[Records provided Boundary: Start]

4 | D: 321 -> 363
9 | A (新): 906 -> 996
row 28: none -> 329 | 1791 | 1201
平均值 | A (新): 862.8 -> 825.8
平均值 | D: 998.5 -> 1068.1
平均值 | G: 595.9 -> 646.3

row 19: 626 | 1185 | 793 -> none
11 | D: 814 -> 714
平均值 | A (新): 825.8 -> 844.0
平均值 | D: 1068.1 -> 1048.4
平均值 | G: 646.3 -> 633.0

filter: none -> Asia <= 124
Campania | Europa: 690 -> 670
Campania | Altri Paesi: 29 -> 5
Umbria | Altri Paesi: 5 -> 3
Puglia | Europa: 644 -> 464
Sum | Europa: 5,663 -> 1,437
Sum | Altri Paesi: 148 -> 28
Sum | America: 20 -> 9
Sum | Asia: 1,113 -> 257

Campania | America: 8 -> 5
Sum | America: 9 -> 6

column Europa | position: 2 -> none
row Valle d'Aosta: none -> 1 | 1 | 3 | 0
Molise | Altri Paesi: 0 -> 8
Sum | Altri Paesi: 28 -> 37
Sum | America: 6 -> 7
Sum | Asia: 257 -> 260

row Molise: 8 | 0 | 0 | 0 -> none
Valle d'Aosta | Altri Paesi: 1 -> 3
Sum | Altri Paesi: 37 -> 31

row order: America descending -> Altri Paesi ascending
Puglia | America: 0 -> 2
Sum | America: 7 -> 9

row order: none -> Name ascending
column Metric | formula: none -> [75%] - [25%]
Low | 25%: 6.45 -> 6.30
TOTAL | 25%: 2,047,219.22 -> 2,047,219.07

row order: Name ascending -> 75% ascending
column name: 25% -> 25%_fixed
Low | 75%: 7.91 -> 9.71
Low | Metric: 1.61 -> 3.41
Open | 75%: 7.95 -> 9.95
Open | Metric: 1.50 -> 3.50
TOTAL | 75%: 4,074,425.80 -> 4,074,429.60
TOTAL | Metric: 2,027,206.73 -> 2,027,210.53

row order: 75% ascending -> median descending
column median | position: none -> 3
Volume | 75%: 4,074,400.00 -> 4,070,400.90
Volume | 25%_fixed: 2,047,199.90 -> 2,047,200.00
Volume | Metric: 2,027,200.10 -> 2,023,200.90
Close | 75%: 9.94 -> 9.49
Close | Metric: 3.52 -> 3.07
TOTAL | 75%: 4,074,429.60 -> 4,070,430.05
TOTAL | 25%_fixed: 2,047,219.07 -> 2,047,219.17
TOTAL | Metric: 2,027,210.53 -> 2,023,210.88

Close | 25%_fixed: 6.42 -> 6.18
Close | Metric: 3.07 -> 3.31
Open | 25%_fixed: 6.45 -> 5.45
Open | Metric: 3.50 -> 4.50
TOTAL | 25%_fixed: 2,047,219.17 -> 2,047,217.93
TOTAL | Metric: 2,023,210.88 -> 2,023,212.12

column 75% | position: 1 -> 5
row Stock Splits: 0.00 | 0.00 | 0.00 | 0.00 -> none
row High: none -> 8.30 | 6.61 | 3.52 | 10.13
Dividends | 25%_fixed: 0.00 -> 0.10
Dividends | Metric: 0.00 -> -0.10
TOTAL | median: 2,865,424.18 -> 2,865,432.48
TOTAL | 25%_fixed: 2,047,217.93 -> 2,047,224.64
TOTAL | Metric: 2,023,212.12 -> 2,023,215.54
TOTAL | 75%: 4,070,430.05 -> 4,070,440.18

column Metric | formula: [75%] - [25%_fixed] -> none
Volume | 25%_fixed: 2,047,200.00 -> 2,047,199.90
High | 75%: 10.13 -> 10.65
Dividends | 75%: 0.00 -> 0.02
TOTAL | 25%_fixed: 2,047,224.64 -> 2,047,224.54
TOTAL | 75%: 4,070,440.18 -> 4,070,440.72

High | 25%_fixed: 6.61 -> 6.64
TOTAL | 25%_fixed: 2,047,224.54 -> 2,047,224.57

[Records provided Boundary: End]

Your goal -
Only the lines from the beginning of the listing through the line containing "Puglia | Europa: 644 -> 464" are wanted, each restated word for word.

Answer to this task -
4 | D: 321 -> 363
9 | A (新): 906 -> 996
row 28: none -> 329 | 1791 | 1201
平均值 | A (新): 862.8 -> 825.8
平均值 | D: 998.5 -> 1068.1
平均值 | G: 595.9 -> 646.3

row 19: 626 | 1185 | 793 -> none
11 | D: 814 -> 714
平均值 | A (新): 825.8 -> 844.0
平均值 | D: 1068.1 -> 1048.4
平均值 | G: 646.3 -> 633.0

filter: none -> Asia <= 124
Campania | Europa: 690 -> 670
Campania | Altri Paesi: 29 -> 5
Umbria | Altri Paesi: 5 -> 3
Puglia | Europa: 644 -> 464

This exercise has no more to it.